The Cost of Screening Blood Donations for West Nile Virus

The Cost of Screening Blood Donations for West Nile Virus

  • Published: January 24, 2006
  • DOI: 10.1371/journal.pmed.0030062

West Nile virus (WNV) was first isolated in 1937 from a sick woman living in the West Nile District of Uganda. Since then, it has been found in other parts of Africa, Europe, the Middle East, and central Asia, as well as around the Pacific. Then in 1999, it arrived in the Queens borough of New York City. During this first season, it caused 62 cases of encephalitis and seven deaths. WNV has since then spread across the United States, and can now be found in most states.

WNV is a flavivirus, a type of RNA virus. Like many other flaviviruses, including the dengue and yellow fever viruses, WNV is a blood-borne virus that is passed to people through mosquito bites; in the case of WNV, the mosquitoes acquire the virus predominantly by biting infected birds. Most people infected with WNV have no symptoms, but 20% of them develop West Nile fever, a flu-like disease. About 1% of infected individuals—usually older people or those with a weak immune system—develop severe neuroinvasive disease, either encephalitis or meningitis, which can cause long-term health problems or death. In 2005, about 100 people in the US died after infection with WNV.

Virtually all WNV transmission is through mosquito bites, but a few cases of WNV infection, some of them fatal, have been linked to contaminated blood transfusions. Consequently, in 2004, the US Food and Drug Administration (FDA) mandated that blood donations must be screened for WNV. The FDA did not recommend a specific screening method. In an ideal world, screening would aim to reduce the risk of contracting WNV from a blood transfusion as much as possible, at any cost. In the real world, however, the health benefits of any screening methodology (lives saved and improvements in the quality of life) have to be balanced against the costs of screening. To find out where this balance lies for WNV, Caroline Korves, Sue Goldie, and Megan Murray have estimated the cost-effectiveness of different strategies for screening blood donations for WNV and now report their results.
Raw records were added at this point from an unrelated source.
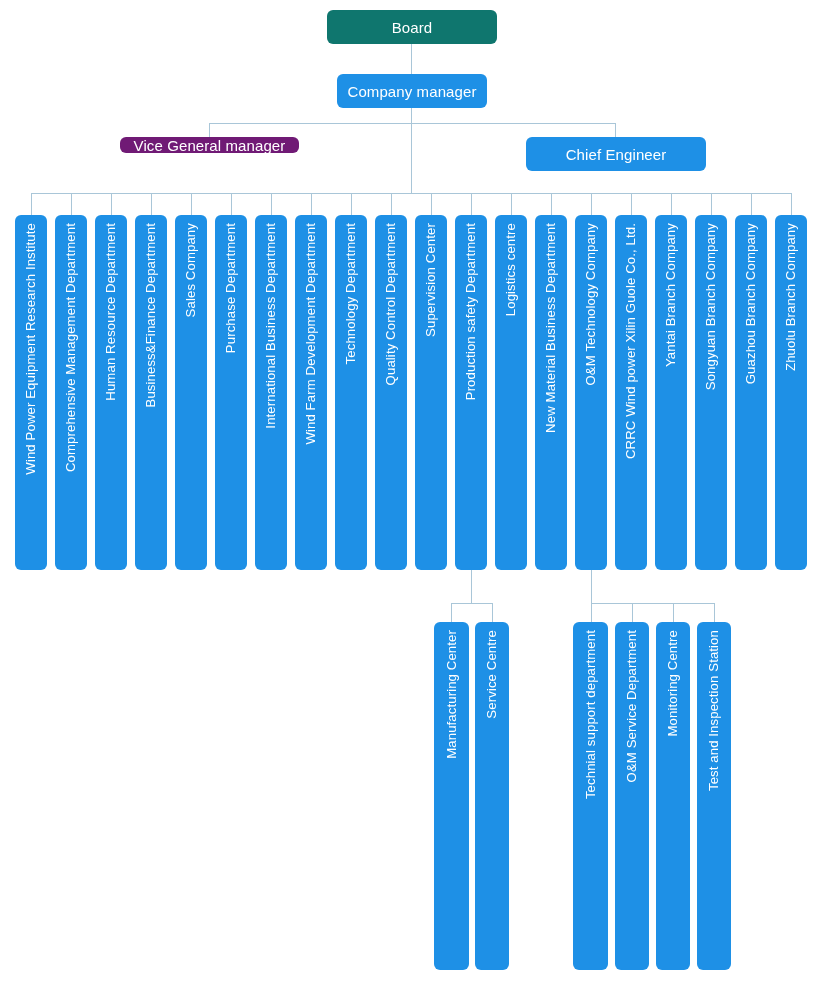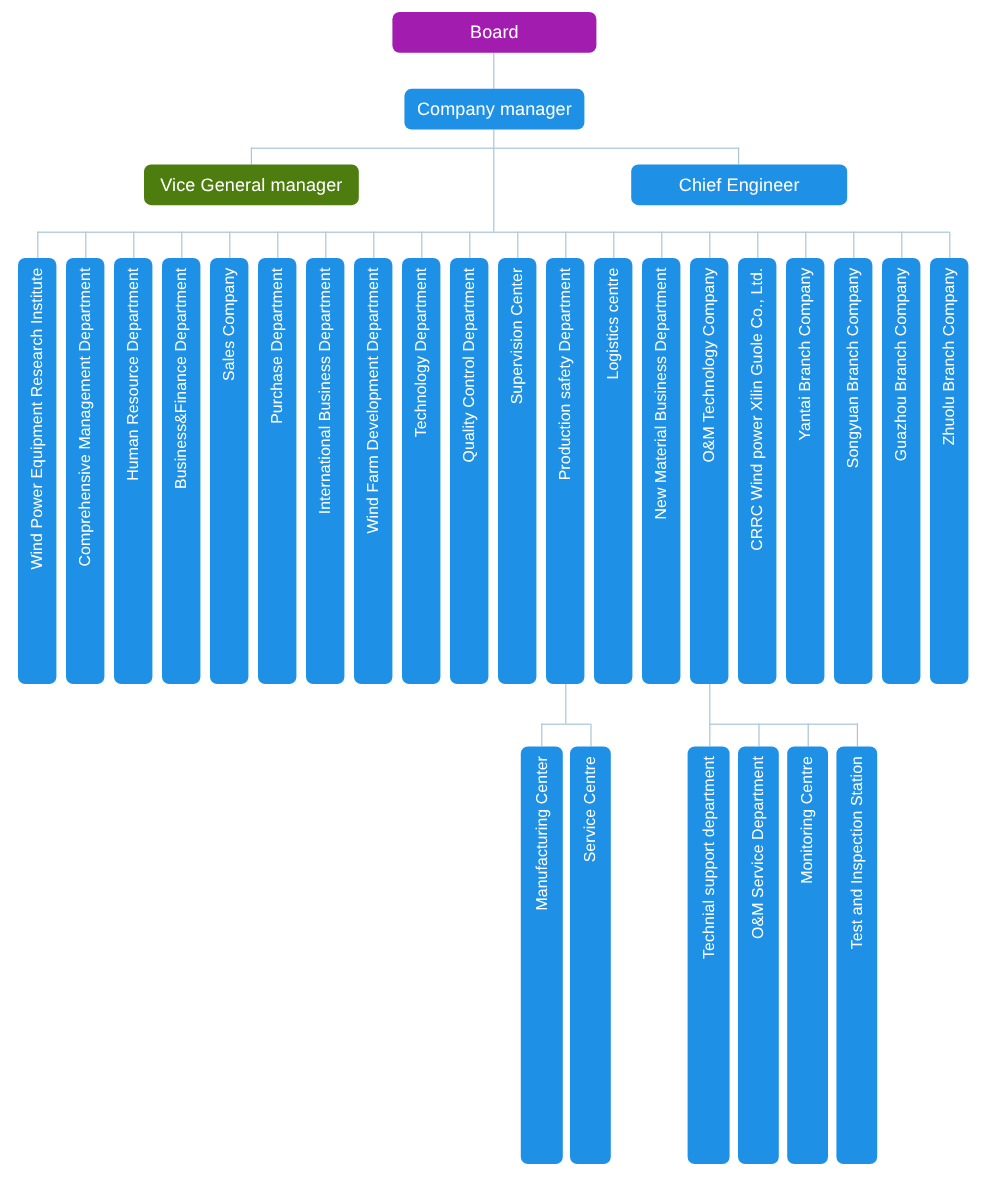--- a/index.html
+++ b/index.html
@@ -91,27 +91,27 @@
     <div class="connector v" style="background: rgb(169, 198, 216); left: 791px; top: 193px; height: 22px;"></div>
     <div class="connector v" style="background: rgb(169, 198, 216); left: 471px; top: 570px; height: 33px;"></div>
     <div class="connector h" style="background: rgb(169, 198, 216); left: 451px; top: 603px; width: 41px;"></div>
     <div class="connector v" style="background: rgb(169, 198, 216); left: 451px; top: 603px; height: 19px;"></div>
     <div class="connector v" style="background: rgb(169, 198, 216); left: 492px; top: 603px; height: 19px;"></div>
     <div class="connector v" style="background: rgb(169, 198, 216); left: 591px; top: 570px; height: 52px;"></div>
     <div class="connector h" style="background: rgb(169, 198, 216); left: 591px; top: 603px; width: 124px;"></div>
     <div class="connector v" style="background: rgb(169, 198, 216); left: 632px; top: 603px; height: 19px;"></div>
     <div class="connector v" style="background: rgb(169, 198, 216); left: 673px; top: 603px; height: 19px;"></div>
     <div class="connector v" style="background: rgb(169, 198, 216); left: 714px; top: 603px; height: 19px;"></div>
-    <div class="node horiz" style="left: 327px; top: 10px; width: 170px; height: 34px; background: #a21caf; color: rgb(255, 255, 255);">
+    <div class="node horiz" style="left: 327px; top: 10px; width: 170px; height: 34px; background: #0f766e; color: rgb(255, 255, 255);">
       <span>Board</span>
     </div>
     <div class="node horiz" style="left: 337px; top: 74px; width: 150px; height: 34px; background: rgb(30, 144, 230); color: rgb(255, 255, 255);">
       <span>Company manager</span>
     </div>
-    <div class="node horiz" style="left: 120px; top: 137px; width: 179px; height: 34px; background: #4d7c0f; color: rgb(255, 255, 255);">
+    <div class="node horiz" style="left: 120px; top: 137px; width: 179px; height: 16px; background: #701a75; color: rgb(255, 255, 255);">
       <span>Vice General manager</span>
     </div>
     <div class="node horiz" style="left: 526px; top: 137px; width: 180px; height: 34px; background: rgb(30, 144, 230); color: rgb(255, 255, 255);">
       <span>Chief Engineer</span>
     </div>
     <div class="node vert" style="left: 15px; top: 215px; width: 32px; height: 355px; background: rgb(30, 144, 230); color: rgb(255, 255, 255);">
       <span class="vlabel">Wind Power Equipment Research Institute</span>
     </div>
     <div class="node vert" style="left: 55px; top: 215px; width: 32px; height: 355px; background: rgb(30, 144, 230); color: rgb(255, 255, 255);">
       <span class="vlabel">Comprehensive Management Department</span>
A number of mosquito species can transmit WNV, including Aedes japonicus, depicted here


The researchers used a computer-based mathematical model to compare different screening strategies. The baseline strategy was a donor questionnaire—blood donors reporting a recent fever cannot donate blood. The other strategies tested were nucleic acid testing of pools or individual samples of blood for WNV, universal screening versus screening restricted to donations destined for immunocompromised recipients, and seasonal screening versus screening throughout the year (WNV transmission peaks in late summer/early fall). The researchers modeled the cost-effectiveness of these strategies in areas with high levels of WNV transmission over a long season (as occurred in Mississippi in 2002), high transmission over a short season (Nebraska 2002), and low transmission over a short season (Massachusetts 2002).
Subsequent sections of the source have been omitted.